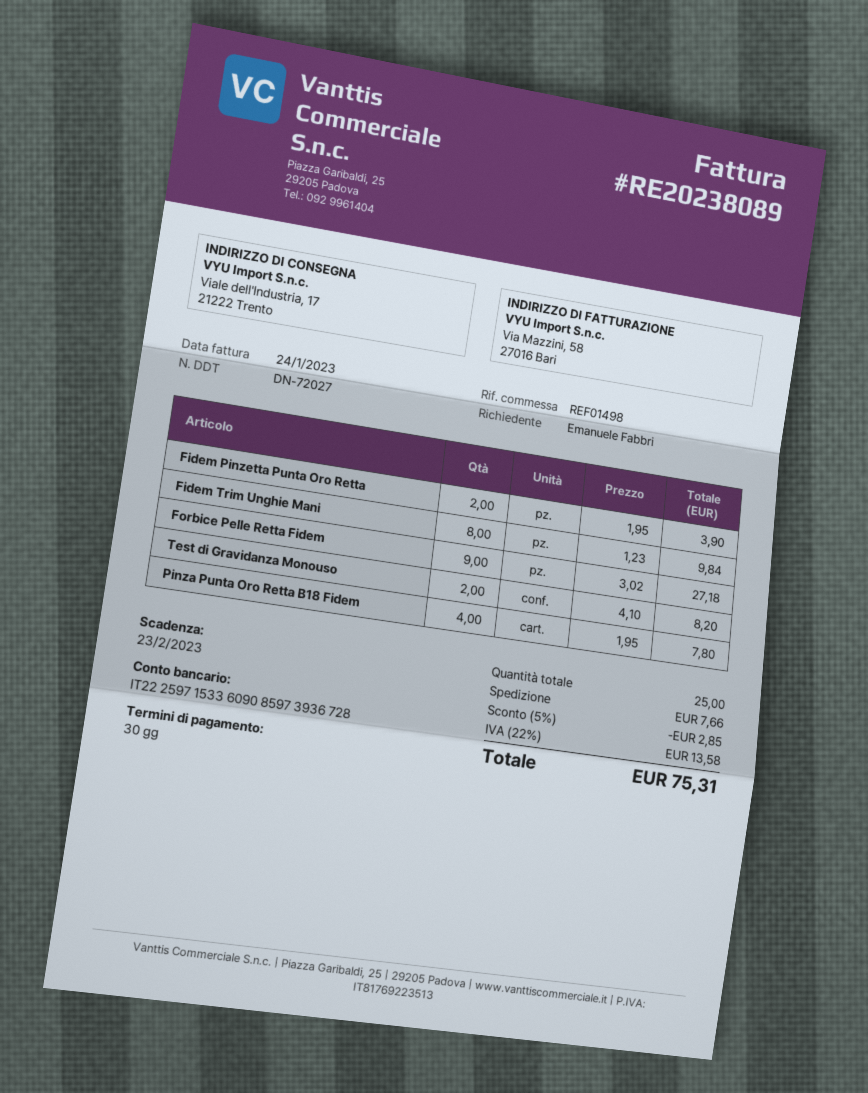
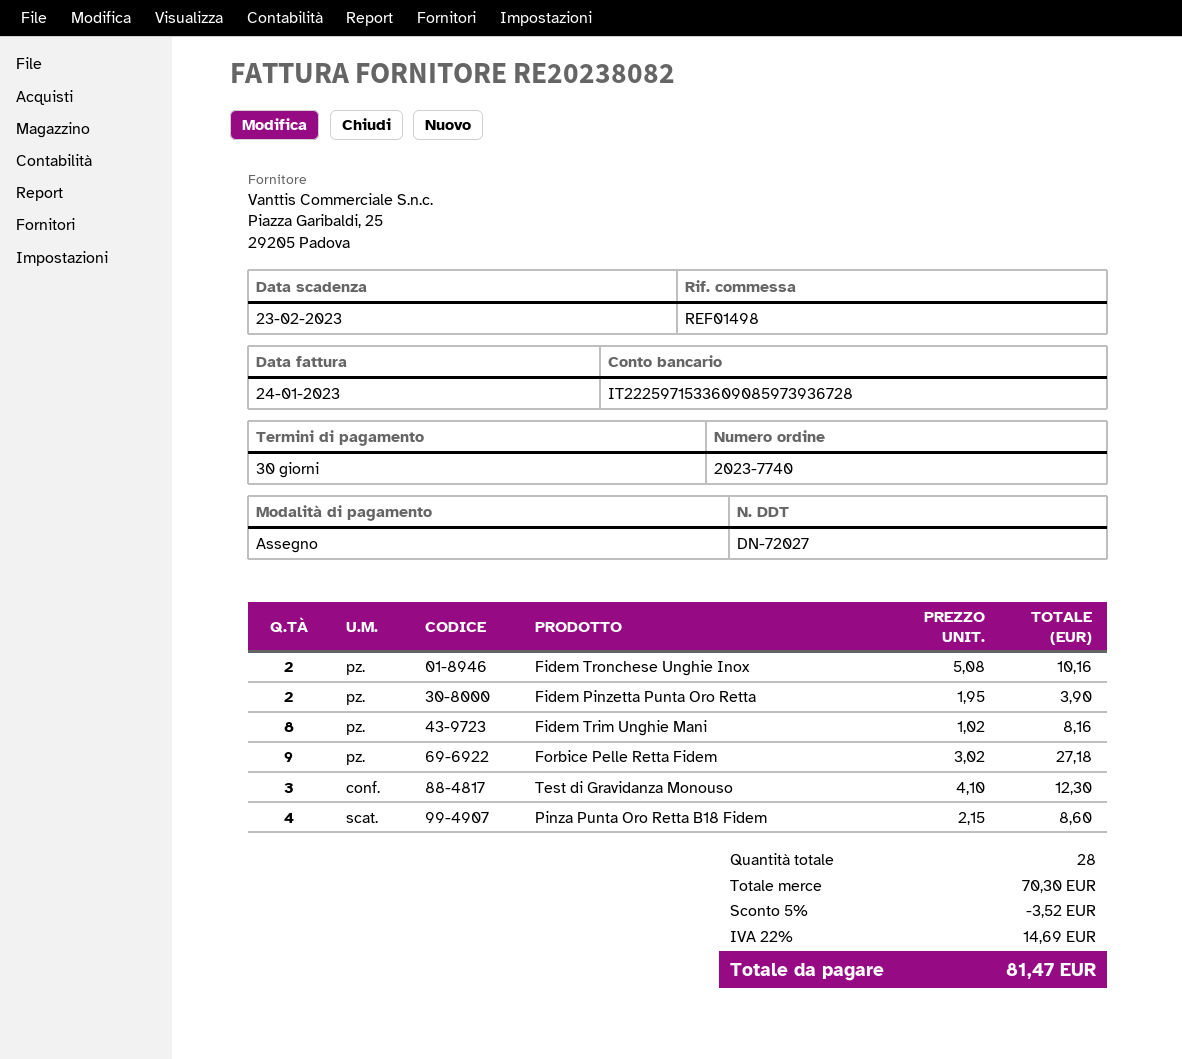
invoice number: RE20238089 -> RE20238082
Fidem Trim Unghie Mani: 8 x 1.23 = 9.84 -> 8 x 1.02 = 8.16
Test di Gravidanza Monouso: 2 x 4.10 = 8.20 -> 3 x 4.10 = 12.30
Pinza Punta Oro Retta B18 Fidem: 4 x 1.95 = 7.80 -> 4 x 2.15 = 8.60
Fidem Tronchese Unghie Inox: none -> 2 x 5.08 = 10.16
total quantity: 25 -> 28
discount: 5% = 2.85 -> 5% = 3.52
shipping: 7.66 -> none
tax: 22% = 13.58 -> 22% = 14.69
total: 75.31 -> 81.47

Task description: Every line of the records that includes the word "Unghie" should be gathered.

Output for this task:
Fidem Trim Unghie Mani: 8 x 1.23 = 9.84 -> 8 x 1.02 = 8.16
Fidem Tronchese Unghie Inox: none -> 2 x 5.08 = 10.16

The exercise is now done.